Pat, (01)
Thanks for citing my papers. (02)
But I realize that there are a lot of different views and
axiomatizations of the notion of process. Following is a note
that I wrote to another forum, which summarizes the differences
between situation calculus and pi calculus (which includes
related systems, such as Petri nets and UML activity diagrams). (03)
Although I have my own preferences, I would recommend that none
of the detailed axioms be included in the upper level ontology
because different versions can be useful for different kinds of
problems. And I would suggest that *all* the major versions
be available in optional modules. (04)
The following note just illustrates the differences between
two major approaches, but many other versions have been and
undoubtedly will be invented. (05)
Some people have claimed that interoperabiliy is impossible
unless every system uses exactly the same axioms. But for
different problems, you can derive an answer about scheduling
and other time-dependent issues that can be represented by
low-level facts. Those facts can then be used by other systems
for other problems, even though different systems had derived
them under different assumptions. (06)
There are many complex issues involved, and for critical
problems, it may be necessary to see a complete trace of
the reasoning processes including all the original data.

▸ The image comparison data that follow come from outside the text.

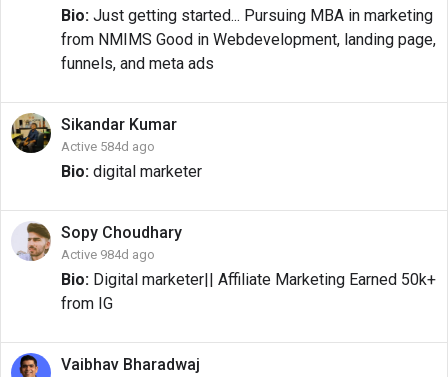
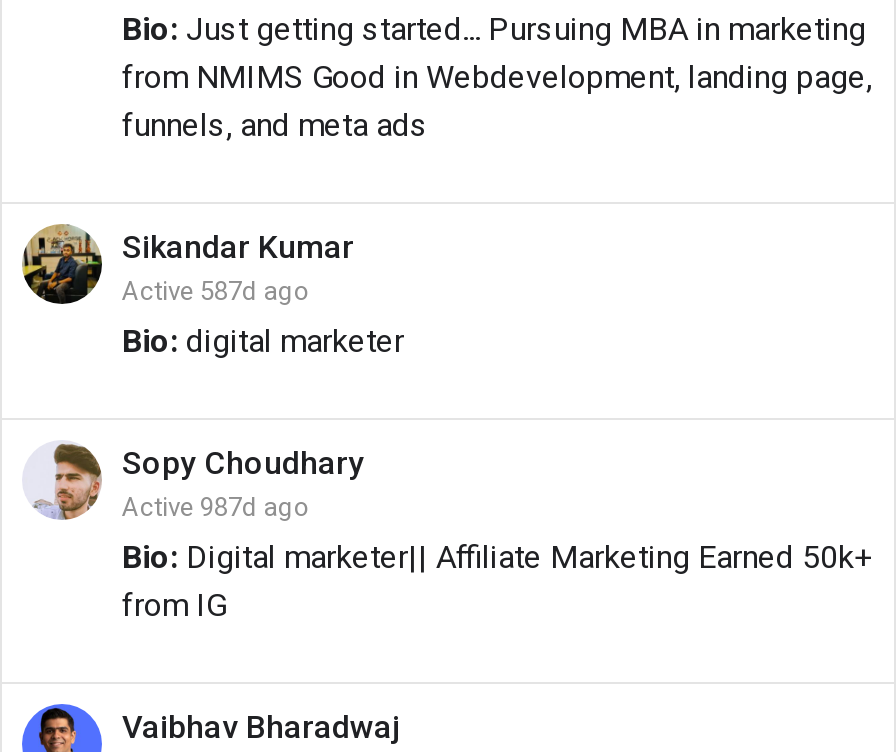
- Active 584d ago
+ Active 587d ago

- Active 984d ago
+ Active 987d ago
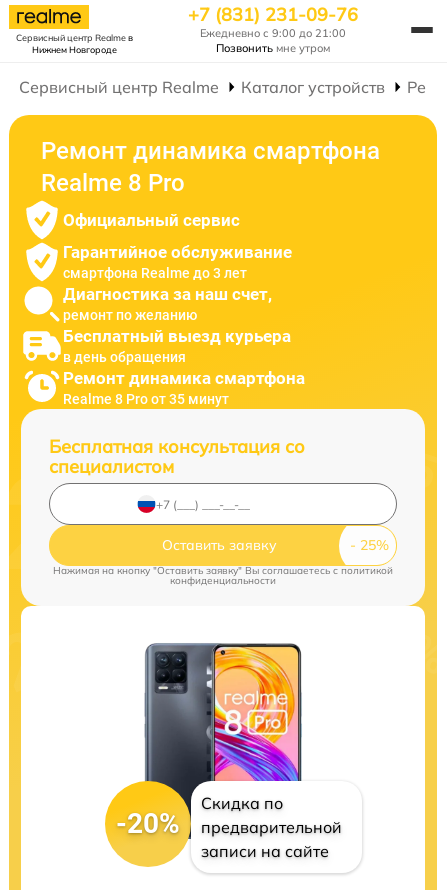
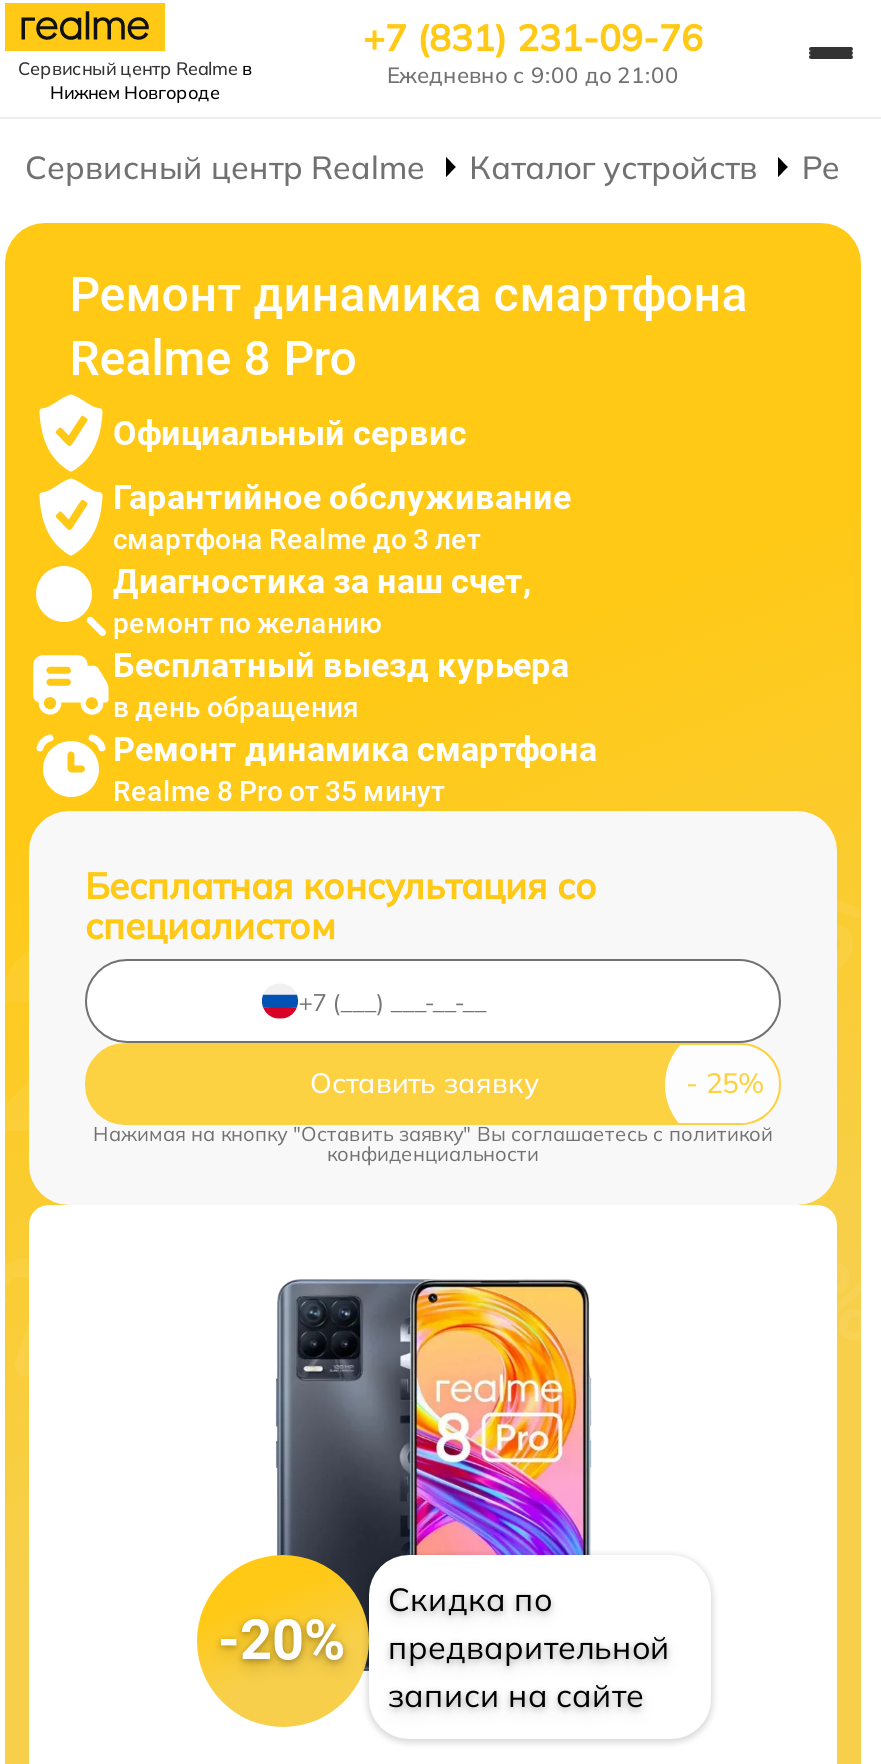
- Позвонить мне утром
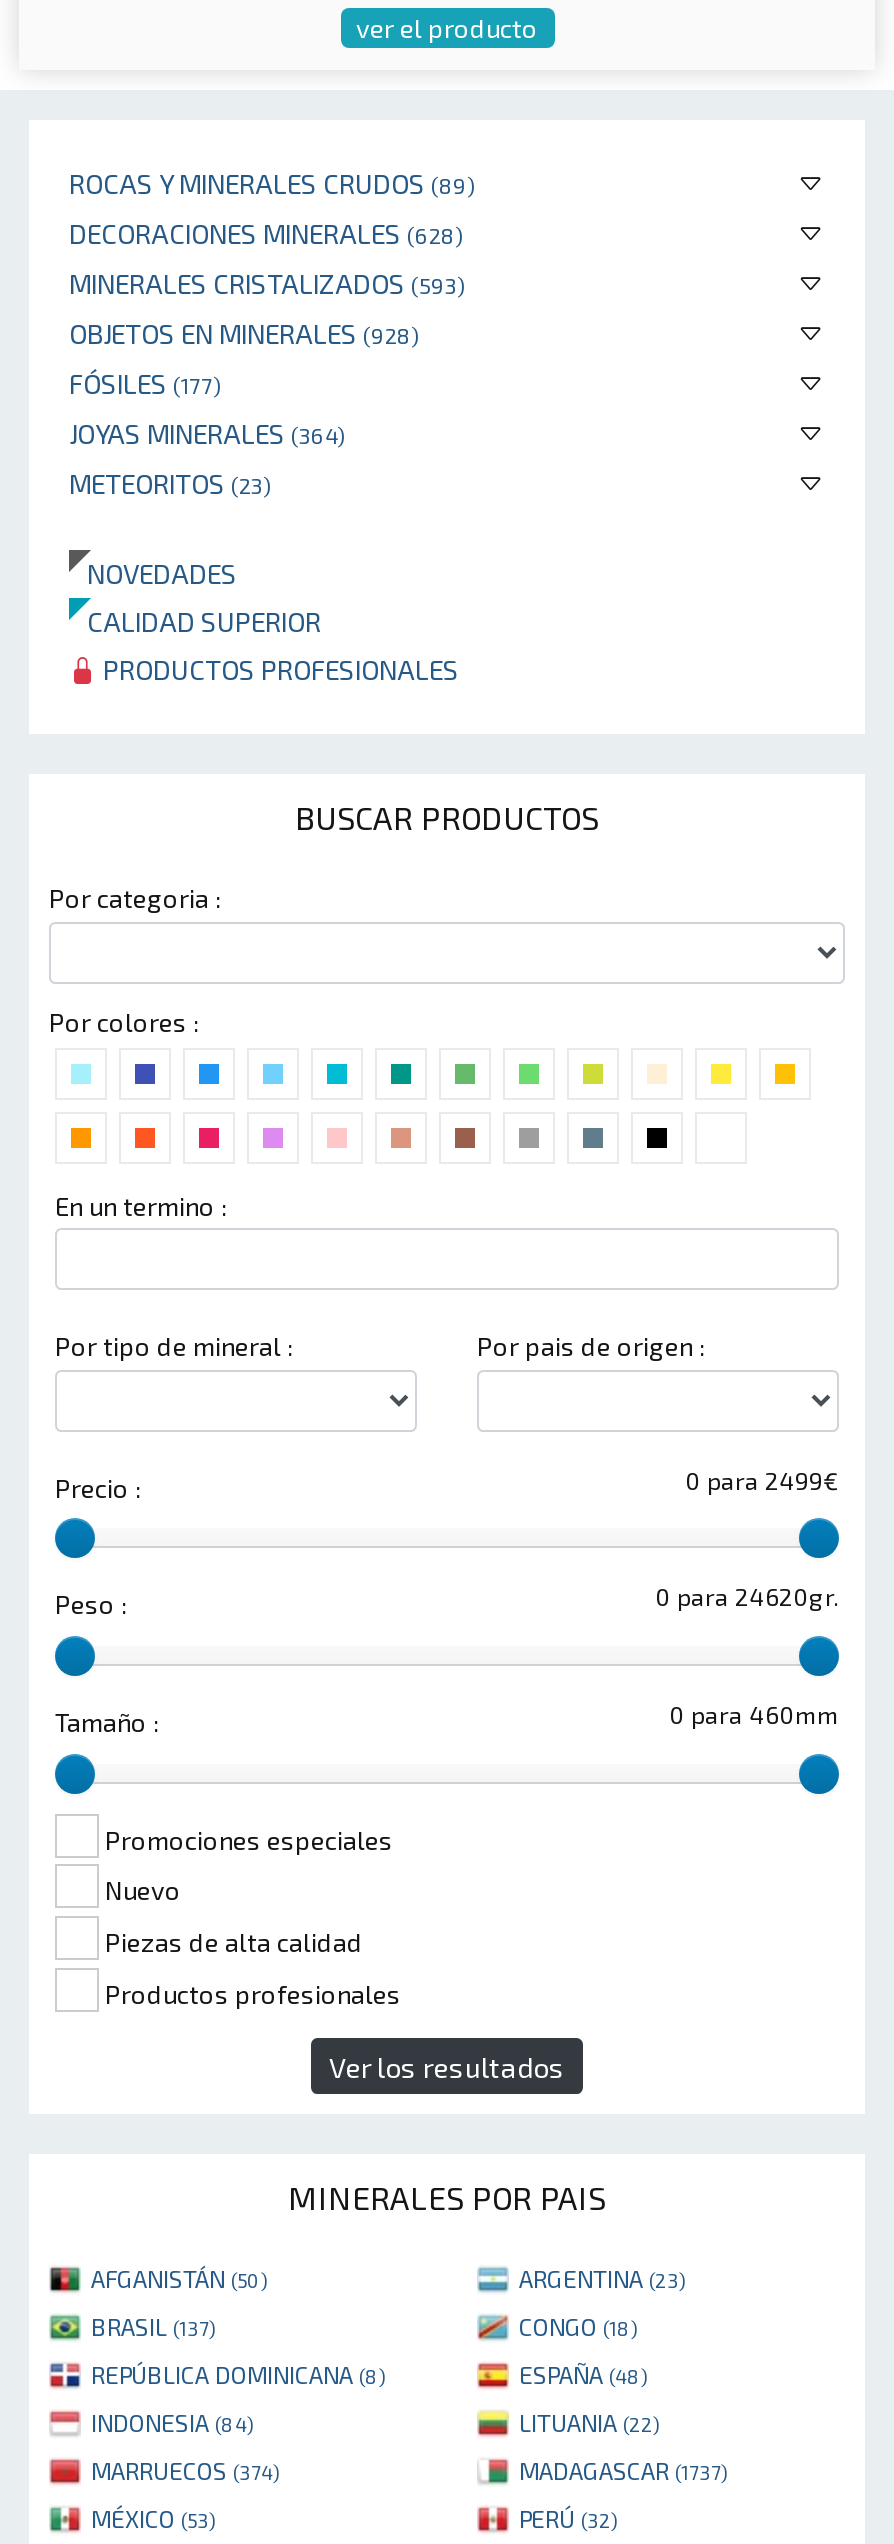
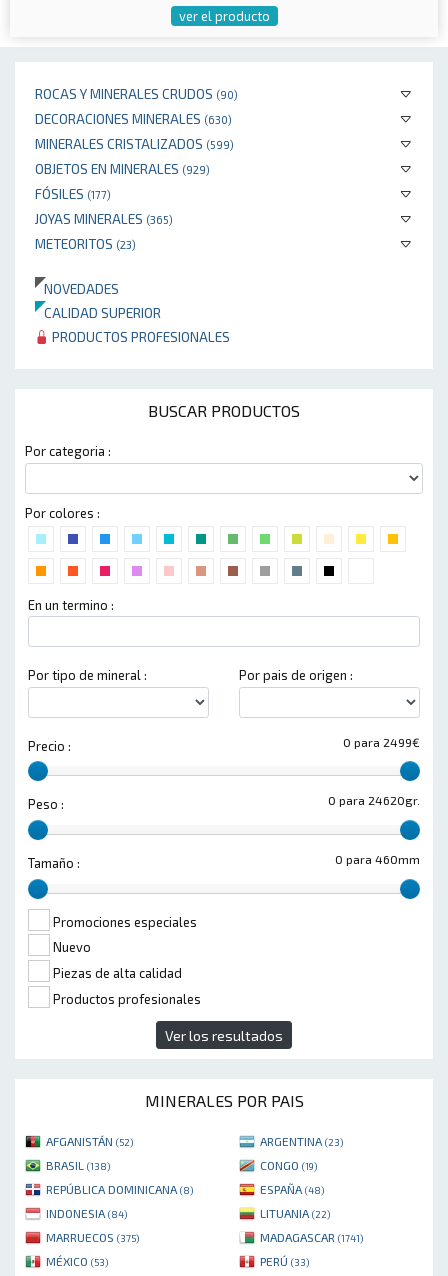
- ROCAS Y MINERALES CRUDOS (89)
+ ROCAS Y MINERALES CRUDOS (90)

- DECORACIONES MINERALES (628)
+ DECORACIONES MINERALES (630)

- MINERALES CRISTALIZADOS (593)
+ MINERALES CRISTALIZADOS (599)

- OBJETOS EN MINERALES (928)
+ OBJETOS EN MINERALES (929)

- JOYAS MINERALES (364)
+ JOYAS MINERALES (365)

- AFGANISTÁN (50)
+ AFGANISTÁN (52)

- BRASIL (137)
+ BRASIL (138)

- CONGO (18)
+ CONGO (19)

- MARRUECOS (374)
+ MARRUECOS (375)

- MADAGASCAR (1737)
+ MADAGASCAR (1741)

- PERÚ (32)
+ PERÚ (33)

But many applications just require one simple fact stated
as a UCT date/time. When we talk to people, we sometimes
need to ask how they arrived at the date, but very often
we just take the date as stated. The same is true of
computer systems. (07)
John Sowa
_______________________________________________________________ (08)
To illustrate various issues in reasoning about time and
processes, I'd like to summarize some of the critical points
that distinguish the situation calculus family and the
pi-calculus family (which includes Petri nets and some other
popular systems that are used in business process modeling): (09)
1. The formalization of situation calculus (as stated in
McCarthy's original papers) assumes a single *global*
situation at each instant of time. (010)
2. The pi-calculus family (which includes Petri nets and
several other notations) is formalized in terms of *local*
messages (AKA "tokens" in P-nets), and there is no
assumption of a global situation, a global clock, or any
global synchronization. (But it does not rule out the
option of synchronization by explicit message passing.) (011)
3. A formalism that defines processes in terms of a global
clock is a special case that assumes synchronization that
is unrealistic for many important applications and creates
unnecessary complications in reasoning. (012)
Sometimes a global clock is convenient, and we should permit
that assumption. But to make our approach more general, we
should also support other formalisms, including those that
focus on local message passing without any requirement for a
global clock. (013)
For more information about pi-calculus without all the hairy
formalism, I recommend the book on Business Process Modeling
by Michael Havey, published by O'Reilly. This book has a
chapter on pi-calculus and its relationships to various systems
used in BPM, but it's written for programmers rather than
mathematicians. (014)
Following is the O'Reilly web site: (015)
http://www.oreilly.com/catalog/essentialpm/ (016)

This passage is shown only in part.